Your assignment. Copy all entries verbatim and keep any pictures out of the copy.
┌─ Exercise data
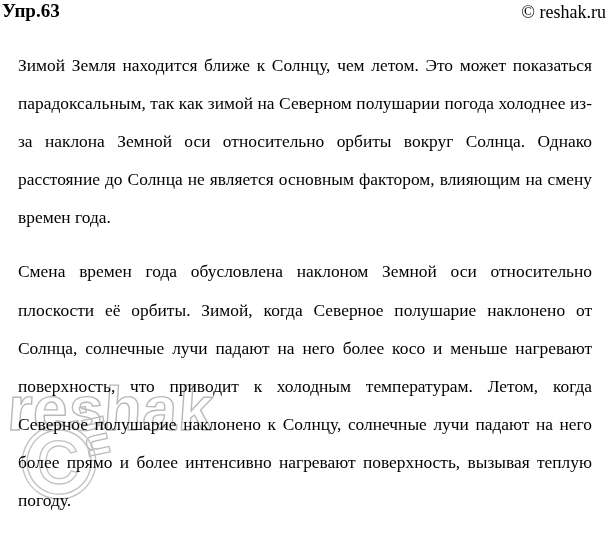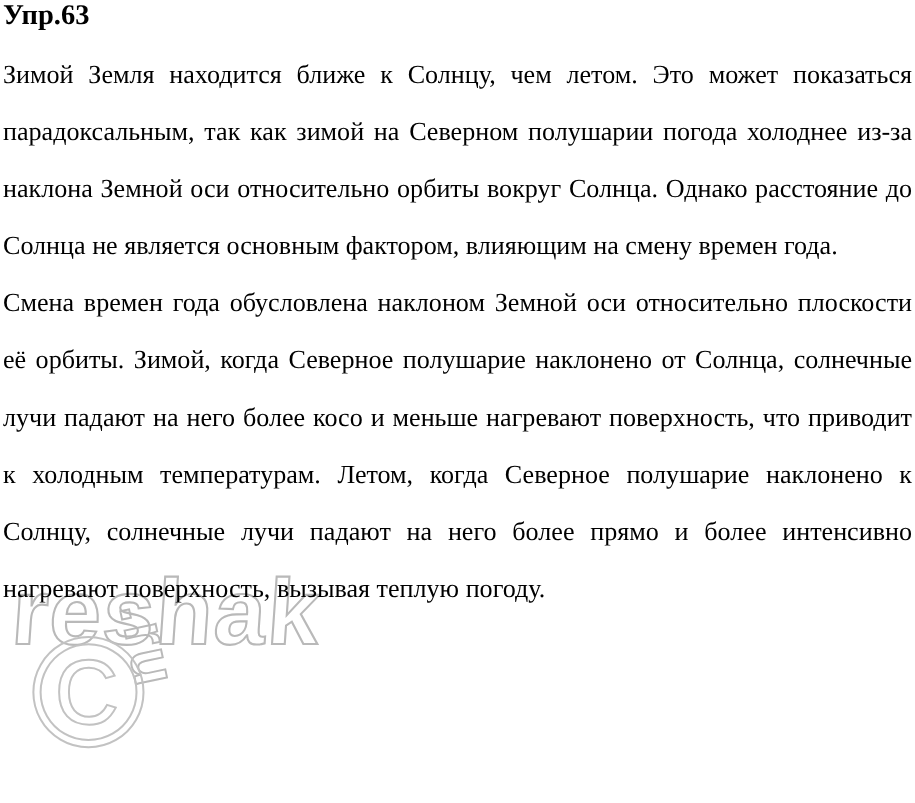--- a/index.html
+++ b/index.html
@@ -109,21 +109,21 @@
   }
 
   .body-text {
     position: absolute;
     left: 2px;
     top: 30px;
     width: 606px;
   }
 
   p.para {
-    margin: 0;
+    margin: 16px;
     padding: 0;
     text-align: justify;
     text-justify: inter-word;
     font-size: 17.4px;
     line-height: 38.1px;
     text-indent: 0;
     hyphens: none;
   }
 
   p.para:last-child {
@@ -138,20 +138,21 @@
   <div class="watermark-layer">
     <div class="wm-word">reshak</div>
     <div class="wm-ru">.ru</div>
     <div class="wm-copy">©</div>
   </div>
 
   <div class="content-layer">
 
     <div class="doc-header">
       <div class="exercise-title">Упр.63</div>
+      <div class="copyright">© reshak.ru</div>
     </div>
 
     <div class="body-text">
       <p class="para">Зимой Земля находится ближе к Солнцу, чем летом. Это может показаться парадоксальным, так как зимой на Северном полушарии погода холоднее из-за наклона Земной оси относительно орбиты вокруг Солнца. Однако расстояние до Солнца не является основным фактором, влияющим на смену времен года.</p>
       <p class="para">Смена времен года обусловлена наклоном Земной оси относительно плоскости её орбиты. Зимой, когда Северное полушарие наклонено от Солнца, солнечные лучи падают на него более косо и меньше нагревают поверхность, что приводит к холодным температурам. Летом, когда Северное полушарие наклонено к Солнцу, солнечные лучи падают на него более прямо и более интенсивно нагревают поверхность, вызывая теплую погоду.</p>
     </div>
 
   </div>
 </div>
 

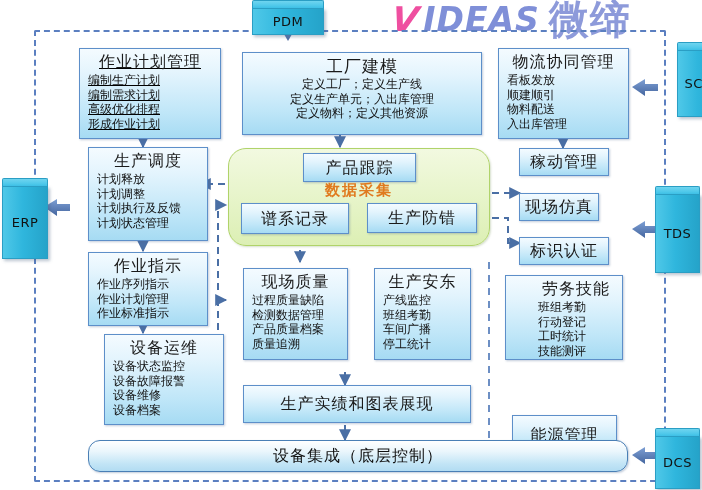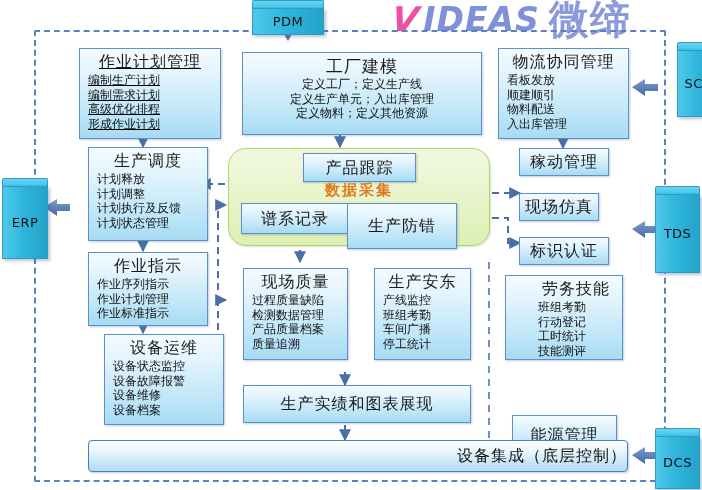--- a/index.html
+++ b/index.html
@@ -75,24 +75,24 @@
   .data-collect{
     position:absolute;left:228px;top:181px;width:262px;
     text-align:center;color:#e07a1f;font-size:15px;font-weight:bold;
     letter-spacing:2px;
   }
 
   
   .pill{
     position:absolute;box-sizing:border-box;
     border:1px solid #4a7fb5;
-    border-radius:4px;
+    border-radius:12px;
     background:linear-gradient(to bottom,#ffffff 0%,#eaf6fc 35%,#c3e5f6 75%,#b2dcf2 100%);
     box-shadow:1px 1px 2px rgba(80,110,150,.35);
-    display:flex;align-items:center;justify-content:flex-end;
+    display:flex;align-items:center;justify-content:center;
   }
   .pill .title{font-size:16px;color:#111;letter-spacing:1px;}
 
   
   .ext{
     position:absolute;box-sizing:border-box;
   }
   .ext .top{
     height:7px;background:linear-gradient(to bottom,#6fd4ef,#3fc3e8);
     border:1px solid #2a9ec4;border-bottom:none;
@@ -270,21 +270,21 @@
   <div class="card center-only" style="left:303px;top:153px;width:113px;height:29px;">
     <div class="title">产品跟踪</div>
   </div>
 
   <div class="data-collect">数据采集</div>
 
   <div class="card center-only" style="left:241px;top:203px;width:108px;height:31px;">
     <div class="title">谱系记录</div>
   </div>
 
-  <div class="card center-only" style="left:347px;top:203px;width:110px;height:46px;">
+  <div class="card center-only" style="left:367px;top:203px;width:110px;height:30px;">
     <div class="title">生产防错</div>
   </div>
 
   <div class="card center-only" style="left:519px;top:148px;width:90px;height:28px;">
     <div class="title">稼动管理</div>
   </div>
   <div class="card center-only" style="left:519px;top:193px;width:80px;height:28px;">
     <div class="title">现场仿真</div>
   </div>
   <div class="card center-only" style="left:519px;top:237px;width:90px;height:28px;">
└─
Task solution.
--- a/index.html
+++ b/index.html
@@ -109,21 +109,21 @@
   }
 
   .body-text {
     position: absolute;
     left: 2px;
     top: 30px;
     width: 606px;
   }
 
   p.para {
-    margin: 0;
+    margin: 16px;
     padding: 0;
     text-align: justify;
     text-justify: inter-word;
     font-size: 17.4px;
     line-height: 38.1px;
     text-indent: 0;
     hyphens: none;
   }
 
   p.para:last-child {
@@ -138,20 +138,21 @@
   <div class="watermark-layer">
     <div class="wm-word">reshak</div>
     <div class="wm-ru">.ru</div>
     <div class="wm-copy">©</div>
   </div>
 
   <div class="content-layer">
 
     <div class="doc-header">
       <div class="exercise-title">Упр.63</div>
+      <div class="copyright">© reshak.ru</div>
     </div>
 
     <div class="body-text">
       <p class="para">Зимой Земля находится ближе к Солнцу, чем летом. Это может показаться парадоксальным, так как зимой на Северном полушарии погода холоднее из-за наклона Земной оси относительно орбиты вокруг Солнца. Однако расстояние до Солнца не является основным фактором, влияющим на смену времен года.</p>
       <p class="para">Смена времен года обусловлена наклоном Земной оси относительно плоскости её орбиты. Зимой, когда Северное полушарие наклонено от Солнца, солнечные лучи падают на него более косо и меньше нагревают поверхность, что приводит к холодным температурам. Летом, когда Северное полушарие наклонено к Солнцу, солнечные лучи падают на него более прямо и более интенсивно нагревают поверхность, вызывая теплую погоду.</p>
     </div>
 
   </div>
 </div>
 

--- a/index.html
+++ b/index.html
@@ -75,24 +75,24 @@
   .data-collect{
     position:absolute;left:228px;top:181px;width:262px;
     text-align:center;color:#e07a1f;font-size:15px;font-weight:bold;
     letter-spacing:2px;
   }
 
   
   .pill{
     position:absolute;box-sizing:border-box;
     border:1px solid #4a7fb5;
-    border-radius:4px;
+    border-radius:12px;
     background:linear-gradient(to bottom,#ffffff 0%,#eaf6fc 35%,#c3e5f6 75%,#b2dcf2 100%);
     box-shadow:1px 1px 2px rgba(80,110,150,.35);
-    display:flex;align-items:center;justify-content:flex-end;
+    display:flex;align-items:center;justify-content:center;
   }
   .pill .title{font-size:16px;color:#111;letter-spacing:1px;}
 
   
   .ext{
     position:absolute;box-sizing:border-box;
   }
   .ext .top{
     height:7px;background:linear-gradient(to bottom,#6fd4ef,#3fc3e8);
     border:1px solid #2a9ec4;border-bottom:none;
@@ -270,21 +270,21 @@
   <div class="card center-only" style="left:303px;top:153px;width:113px;height:29px;">
     <div class="title">产品跟踪</div>
   </div>
 
   <div class="data-collect">数据采集</div>
 
   <div class="card center-only" style="left:241px;top:203px;width:108px;height:31px;">
     <div class="title">谱系记录</div>
   </div>
 
-  <div class="card center-only" style="left:347px;top:203px;width:110px;height:46px;">
+  <div class="card center-only" style="left:367px;top:203px;width:110px;height:30px;">
     <div class="title">生产防错</div>
   </div>
 
   <div class="card center-only" style="left:519px;top:148px;width:90px;height:28px;">
     <div class="title">稼动管理</div>
   </div>
   <div class="card center-only" style="left:519px;top:193px;width:80px;height:28px;">
     <div class="title">现场仿真</div>
   </div>
   <div class="card center-only" style="left:519px;top:237px;width:90px;height:28px;">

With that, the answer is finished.